[Given entries — start]

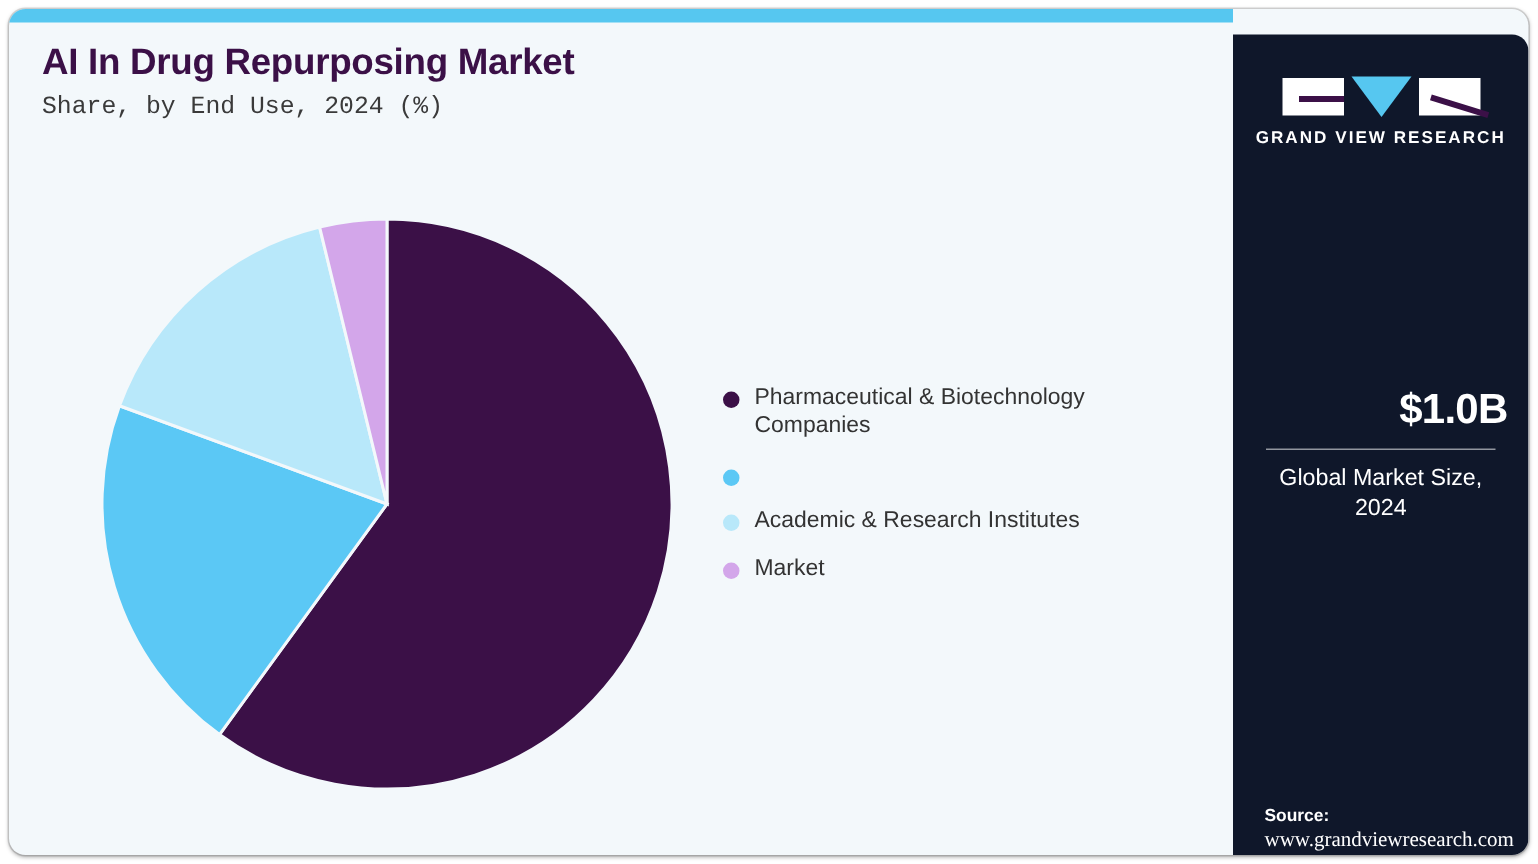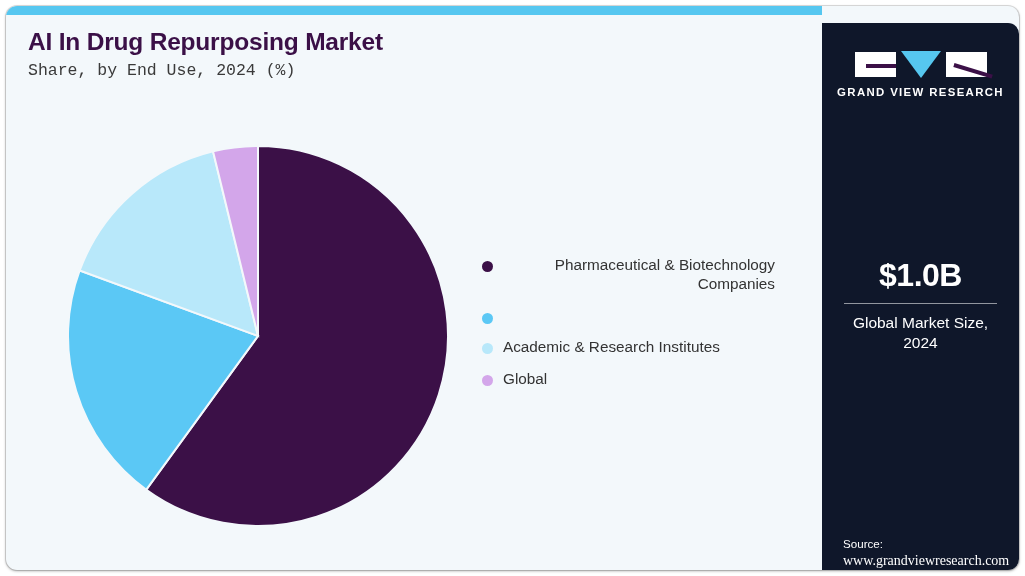--- a/index.html
+++ b/index.html
@@ -65,21 +65,20 @@
   .legend {
     position:absolute;
     left:476px; top:250px;
     width:320px;
   }
   .legend-item {
     position:relative;
     display:flex;
     align-items:flex-start;
     margin-bottom:14px;
-    text-align:right;
   }
   .legend-item:last-child { margin-bottom:0; }
   .legend-dot {
     flex:0 0 auto;
     width:11px; height:11px;
     border-radius:50%;
     margin-top:5px;
     margin-right:10px;
   }
   .legend-label {
@@ -146,44 +145,45 @@
     letter-spacing:1.35px;
     color:#ffffff;
   }
   .stat {
     position:absolute;
     left:0; right:0; top:236px;
     text-align:center;
     padding:0 14px;
   }
   .stat-value {
-    font-size:32px;
+    font-size:28px;
     font-weight:bold;
     color:#ffffff;
     letter-spacing:-0.5px;
     line-height:1;
+    text-align:right;
   }
   .stat-rule {
     width:153px; height:1px;
     background:rgba(255,255,255,.55);
     margin:12px auto 9px auto;
   }
   .stat-label {
     font-size:15.5px;
     color:#ffffff;
     line-height:1.3;
   }
   .source {
     position:absolute;
     left:21px; right:12px; bottom:16px;
     text-align:left;
   }
   .source-title {
     font-size:11.6px;
-    font-weight:normal;
+    font-weight:bold;
     color:#ffffff;
     line-height:1.35;
   }
   .source-url {
     font-size:14px;
     color:#ffffff;
     line-height:1.35;
     white-space:nowrap;
     font-family:Liberation Serif, serif;
   }
@@ -223,21 +223,21 @@
         <span class="legend-dot" style="background:#5BC8F5"></span>
       </div>
 
       <div class="legend-item">
         <span class="legend-dot" style="background:#B8E8FA"></span>
         <span class="legend-label">Academic &amp; Research Institutes</span>
       </div>
 
       <div class="legend-item">
         <span class="legend-dot" style="background:#D3A6EA"></span>
-        <span class="legend-label">Global</span>
+        <span class="legend-label">Market</span>
       </div>
 
     </div>
 
     <div class="side">
 
       <div class="logo">
         <div class="logo-marks">
           <span class="logo-g"></span>
           <span class="logo-v"></span>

[Given entries — finish]

- _What you have to do_: Please repeat exactly the data above from its first line to the line that contains "white-space:nowrap;", inclusive, and leave every picture out.

- _The completed task_:
--- a/index.html
+++ b/index.html
@@ -65,21 +65,20 @@
   .legend {
     position:absolute;
     left:476px; top:250px;
     width:320px;
   }
   .legend-item {
     position:relative;
     display:flex;
     align-items:flex-start;
     margin-bottom:14px;
-    text-align:right;
   }
   .legend-item:last-child { margin-bottom:0; }
   .legend-dot {
     flex:0 0 auto;
     width:11px; height:11px;
     border-radius:50%;
     margin-top:5px;
     margin-right:10px;
   }
   .legend-label {
@@ -146,44 +145,45 @@
     letter-spacing:1.35px;
     color:#ffffff;
   }
   .stat {
     position:absolute;
     left:0; right:0; top:236px;
     text-align:center;
     padding:0 14px;
   }
   .stat-value {
-    font-size:32px;
+    font-size:28px;
     font-weight:bold;
     color:#ffffff;
     letter-spacing:-0.5px;
     line-height:1;
+    text-align:right;
   }
   .stat-rule {
     width:153px; height:1px;
     background:rgba(255,255,255,.55);
     margin:12px auto 9px auto;
   }
   .stat-label {
     font-size:15.5px;
     color:#ffffff;
     line-height:1.3;
   }
   .source {
     position:absolute;
     left:21px; right:12px; bottom:16px;
     text-align:left;
   }
   .source-title {
     font-size:11.6px;
-    font-weight:normal;
+    font-weight:bold;
     color:#ffffff;
     line-height:1.35;
   }
   .source-url {
     font-size:14px;
     color:#ffffff;
     line-height:1.35;
     white-space:nowrap;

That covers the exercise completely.